If the employer nevertheless decides not to accept the employee's work performance and if no (amicable) arrangement can be found for work from home, the employer is generally in default of acceptance and still owes the continued payment of remuneration in accordance with § 615 sentence 1 German Civil Code [Bürgerliches Gesetzbuch - BGB].
However, if there are legitimate reasons for this in order to protect the health of other employees, the employer may unilaterally suspend the employee from work and refuse him access to the company premises. In this case, however, the reason cannot be confined to the employee’s return from abroad, but must also include objective and factually sufficient reasons why an increased risk of infection is assumed. In this case, the employee's claim to work is superseded by overriding interests of the employer, but the employer still owes the remuneration pursuant to § 615 sentence 1 BGB.
If the release from work is based on a concrete suspicion of illness, the claim to remuneration is regularly upheld pursuant to § 616 BGB.
11. Does an employee who returns from a risk area and who is unable to work due to illness during the quarantine obligation have a claim to the continued payment of his salary?
If an employee becomes unable to work due to illness after returning from his recreational vacation, subject to the conditions of § 3 (1) German Act on the Continued Payment of Salary During Illness [Entgeltfortzahlungsgesetz – EFZG] he fundamentally is entitled to the continued payment of his salary. However, this is only the case if the employee’s incapacity to work due to illness is the sole cause of the work hindrance and thus the loss of work performance by the employee (so-called “monocausality”).

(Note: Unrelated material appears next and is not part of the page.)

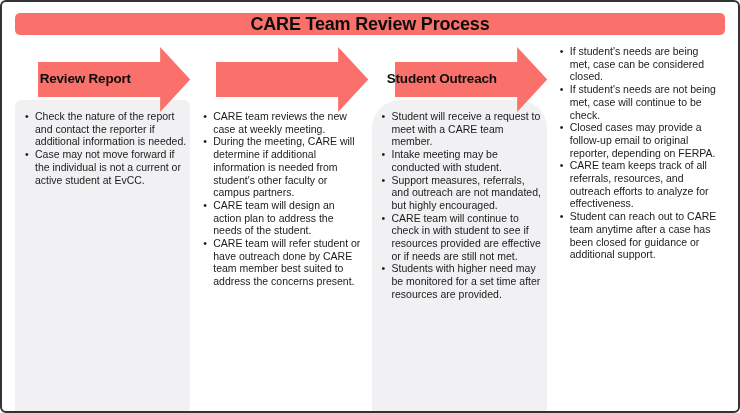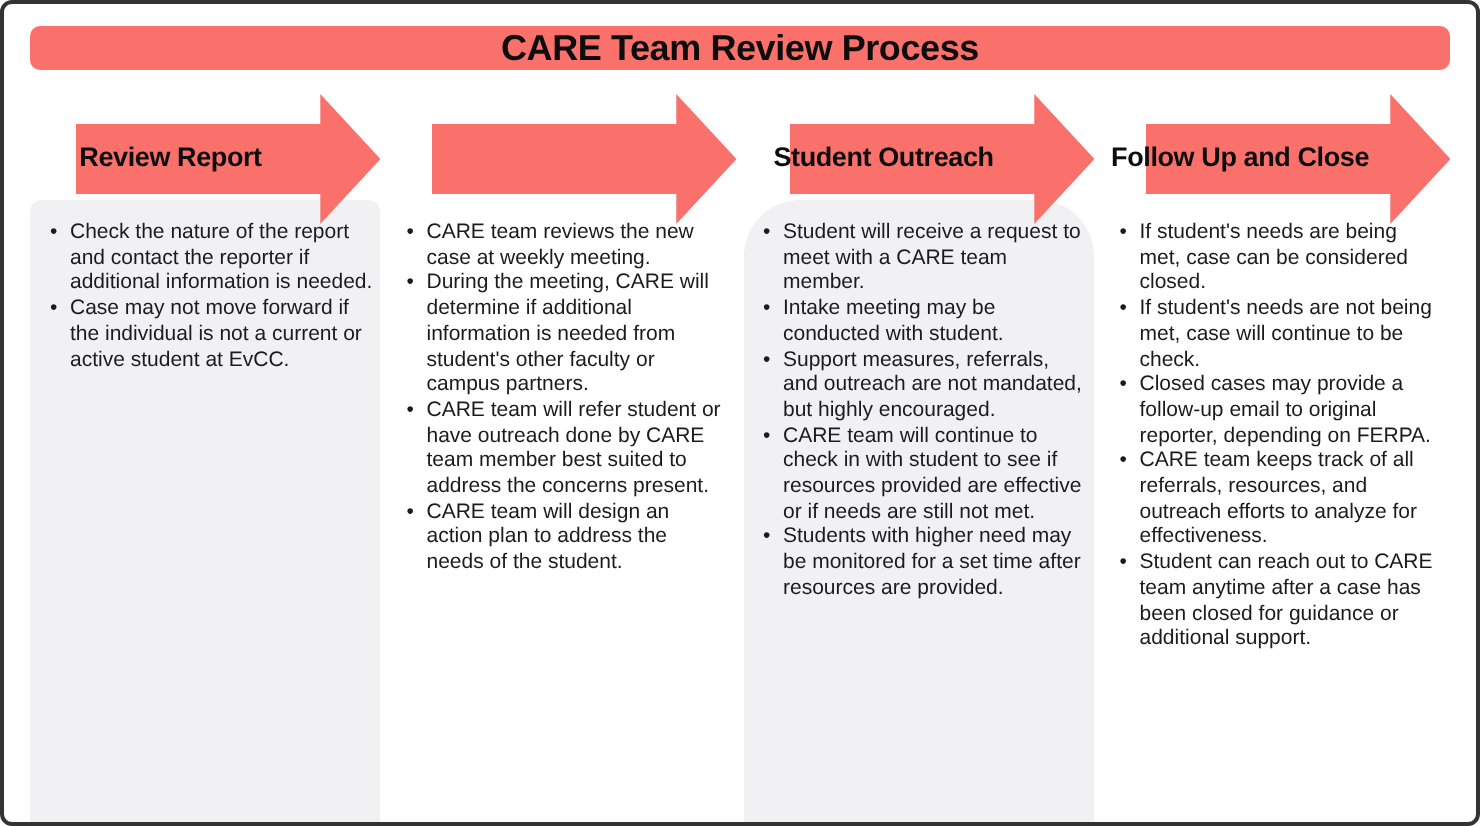"Follow Up and Close" div.arrow-wrap { html: <div> <svg> <polygon></polygon> </svg> <div>Follow Up and Close</div> </div> -> none }
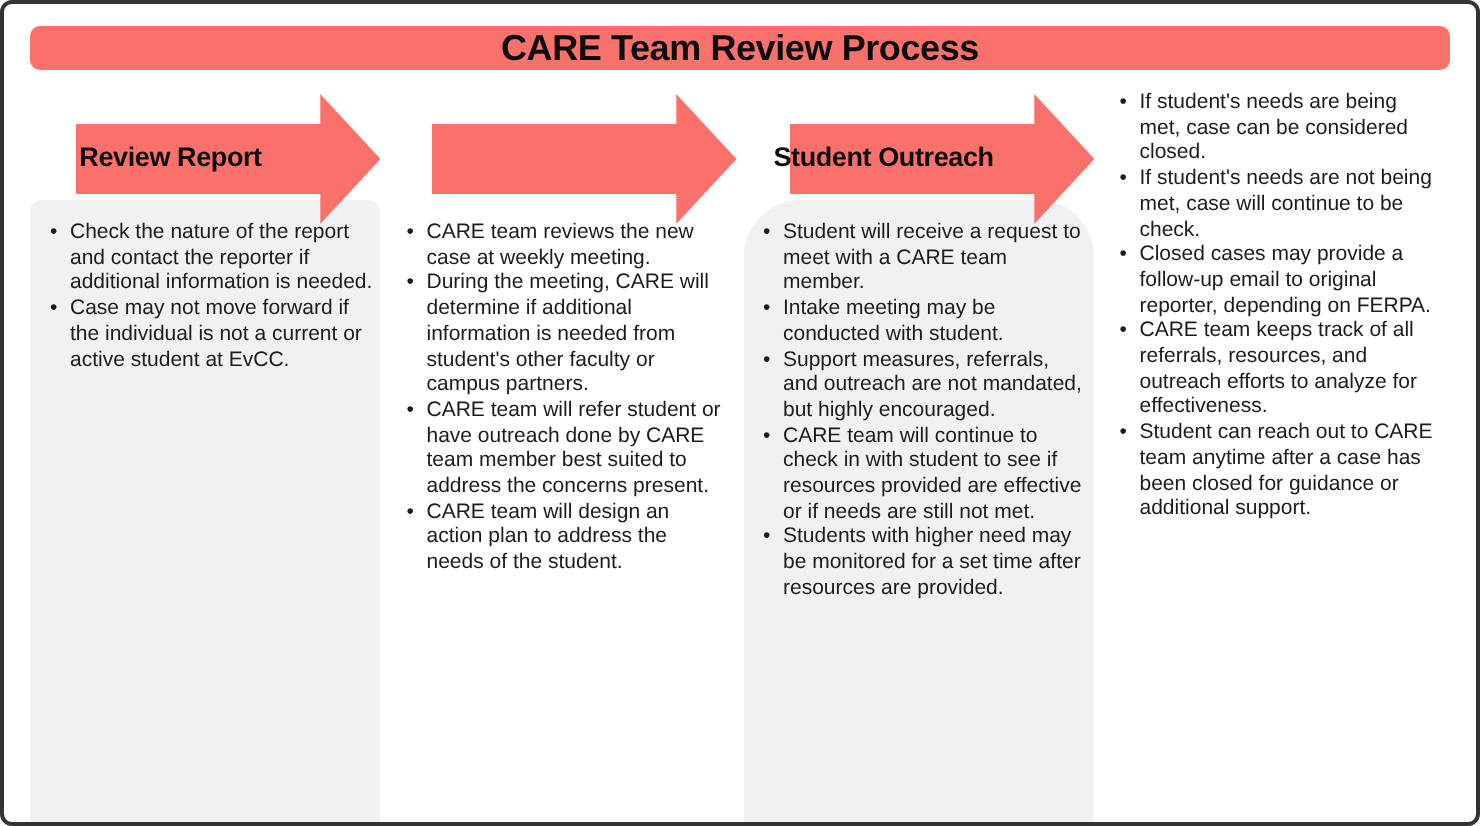"CARE team will refer student" li { order: before "CARE team will design an" -> after "CARE team will design an" }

If an employer becomes unable to work during the compulsory 14-day quarantine phase, he would not be able to go to his workplace – assuming the work is not capable of being rendered in a home office – even if he were able to work. In this case, the employee’s incapacity to work due to illness is not the sole cause of the work hindrance, which means that he does not have a claim to the continued p ayment of his salary pursuant to § 3 (1) EFZG – lacking the “monocausality” of the work hindrance on grounds of illness.
If the employee has knowingly traveled to an area identified by the RKI as a risk area, he will also not be able to claim salary or compensation payments under German civil law or infection protection provisions (see also the answer to question 7). This is not the case, however, if he travels to a country which the RKI only officially declares as a risk area after he has commenced his vacation. In this case, namely, no fault can be attributed to the employee; however, this appraisal ultimately depends on the circumstances in the individual case.